L’Elogio dell’ateismo di Nando Tonon va ad aggiungersi a titoli quali La necessità dell’ateismo di Percy B. Shelley e L’apologia dell’ateismo di Giuseppe Rensi. A differenza di quelle illustri opere di filosofi, tuttavia, l’autore tenta qui di scrivere soprattutto un libro divulgativo sul tema dell’eventuale esistenza di un Dio «con il quale la stragrande maggioranza dei viventi dialoga quotidianamente». L’autore vi illustra le ragioni non di teologi e filosofi, ma quelle dei credenti e non credenti comuni, quelle che vengono alla luce sul posto di lavoro, in famiglia, o nella sala di aspetto di un medico.
Il contrasto tra atei e credenti non è questione da poco: se si considera che all’interno del cristianesimo vi sono divisioni originariamente motivate dall’uso di un ablativo o dalla mancata concessione di un divorzio, ci si rende conto di quanto grande, radicale e forse irriducibile sia ila distanza che li separa. Maggiore la distanza, inevitabilmente minore la possibilità che si possa arrivare a incontrarsi, almeno saltuariamente: «i due atteggiamenti di pensiero si fronteggiano, ma raramente riescono a scalfirsi reciprocamente».
Un esito che non stupisce, perché ogni controversia finisce regolarmente con lo spostamento del confronto, da parte dei credenti, a una dimensione sovrannaturale che non può ovviamente essere esperita. L’impossibilità di fornire particolari circostanziati è, peraltro, ben presente agli stessi apologeti dell’esistenza di Dio: di fronte all’estrema difficoltà di definire «intelligente» o «logico» un progetto sostenuto da evidenze incomprensibili, incoerenti o non universalmente considerate valide, «la risposta corrente è: Mistero. Devi aver fede. Devi credere».

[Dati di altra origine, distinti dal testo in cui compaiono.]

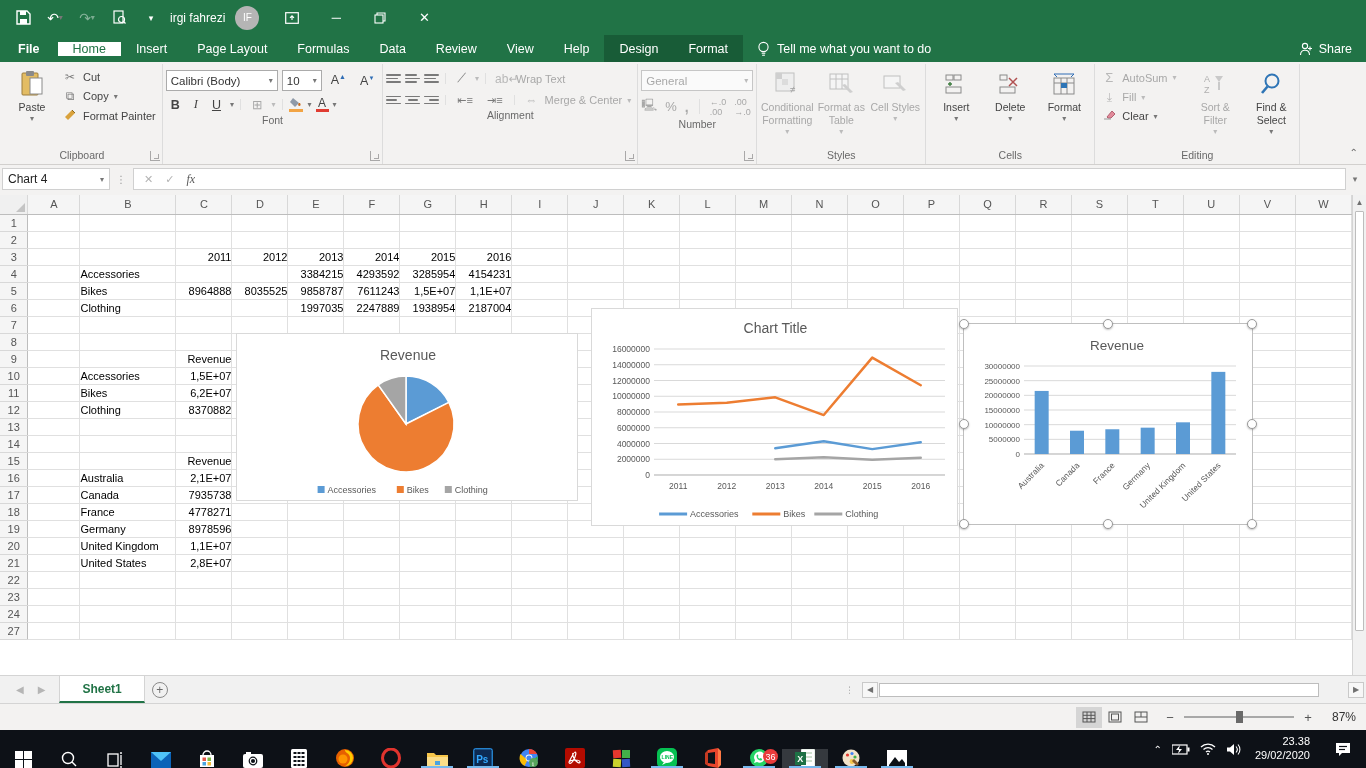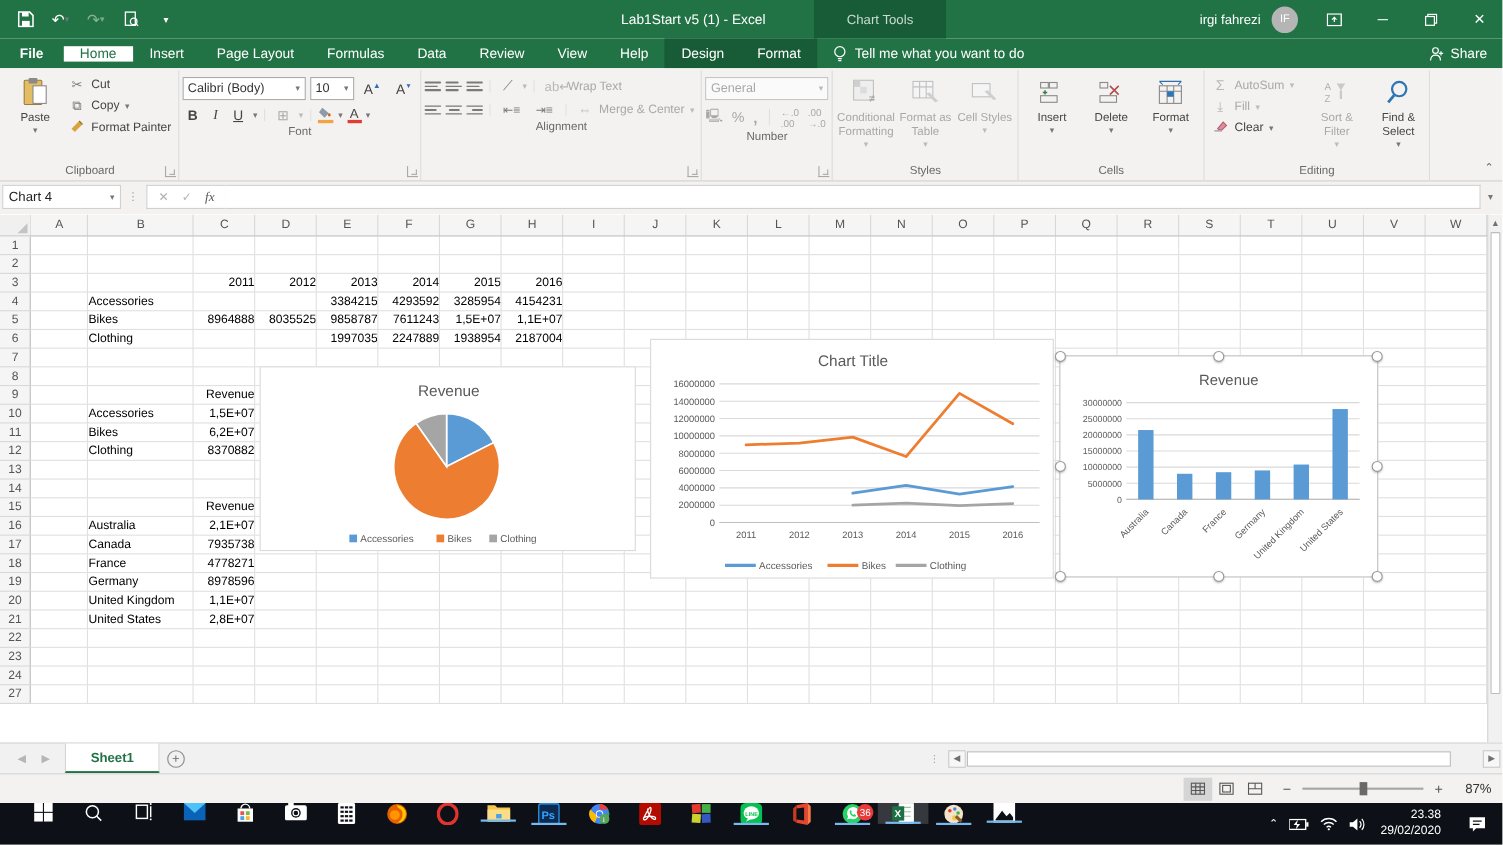--- a/index.html
+++ b/index.html
@@ -153,10 +153,6 @@
           </svg>
       </span>
       <span class="qbtn" style="color:#fff;font-size:9px;">▾</span>
-    </div>
-    <div class="title-wrap">
-      <div class="title-text">Lab1Start v5 (1)  -  Excel</div>
-      <div class="charttools-seg">Chart Tools</div>
     </div>
     <div class="tb-right">
       <span class="username">irgi fahrezi</span>

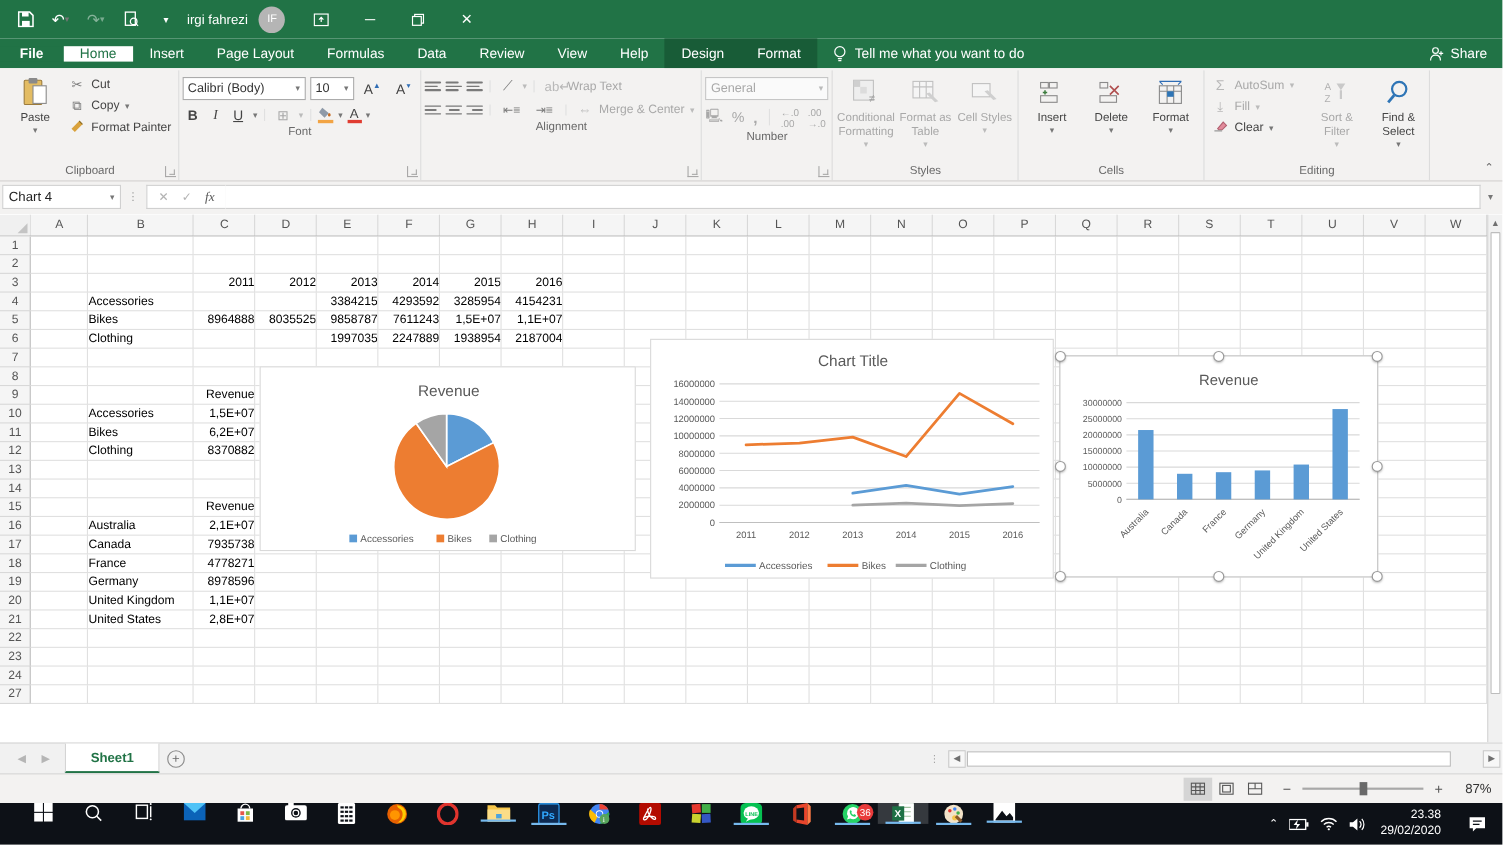--- a/index.html
+++ b/index.html
@@ -118,7 +118,7 @@
 
   
   .taskbar { height:38px; background:#0d1117; display:flex; align-items:stretch; color:#fff; flex:0 0 auto; }
-  .tb-icons { display:flex; align-items:flex-start;margin-left:16px; }
+  .tb-icons { display:flex; align-items:flex-end; }
   .tslot { width:46px; display:flex; align-items:center; justify-content:center; position:relative; cursor:pointer; }
   .tslot.open:after { content:""; position:absolute; bottom:0; left:7px; right:7px; height:2px; background:#76b9ed; }
   .tslot.activeapp { background:rgba(255,255,255,.17); }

Frequente è nel testo proprio l’uso della logica nell’esaminare le affermazioni delle comunità religiose (in primis, ovviamente, la Chiesa cattolica). Fenomeni come il culto dei santi, la rivendicazione di miracoli, l’uso delle preghiere, e soprattutto la credenza che possano risultare efficaci, ancor prima di essere smentibili nella sostanza sono inconsistenti dal punto di vista dialettico, perché richiedono per poter essere considerati efficaci l’abbandono dell’uso della logica. E «tra logica e fede - chiosa Tonon - l’ateo depone la fede, non la logica».
Arricchito da una prefazione di Margherita Hack, il libro si conclude con una riflessione sul senso della vita per un ateo, sostenendo che il «pacifico accoglimento di una indiscutibile e provvidenziale legge “universale”, quella che decreta per ogni “oggetto” del Tutto un inizio e una fine, consente di certo un’esistenza più aperta, più libera, in definitiva maggiormente matura, che impone di trasferire all’uomo l’intera responsabilità della convivenza civile».
Sarà andato a buon fine il «volenteroso tentativo di far riflettere la persona comune»? C’è da dubitarne, quantomeno direttamente: le possibilità che fedeli comuni acquistino questo libro sono realisticamente irrisorie. Ma che altri lo leggano, e ne facciano poi buon uso, è già statisticamente più probabile. Il cristianesimo non dimentica la sua propensione proselitista nemmeno davanti alle macchinette del caffè: ma anche l’ateo converrà che ogni luogo è buono per ribattere con le proprie argomentate ragioni.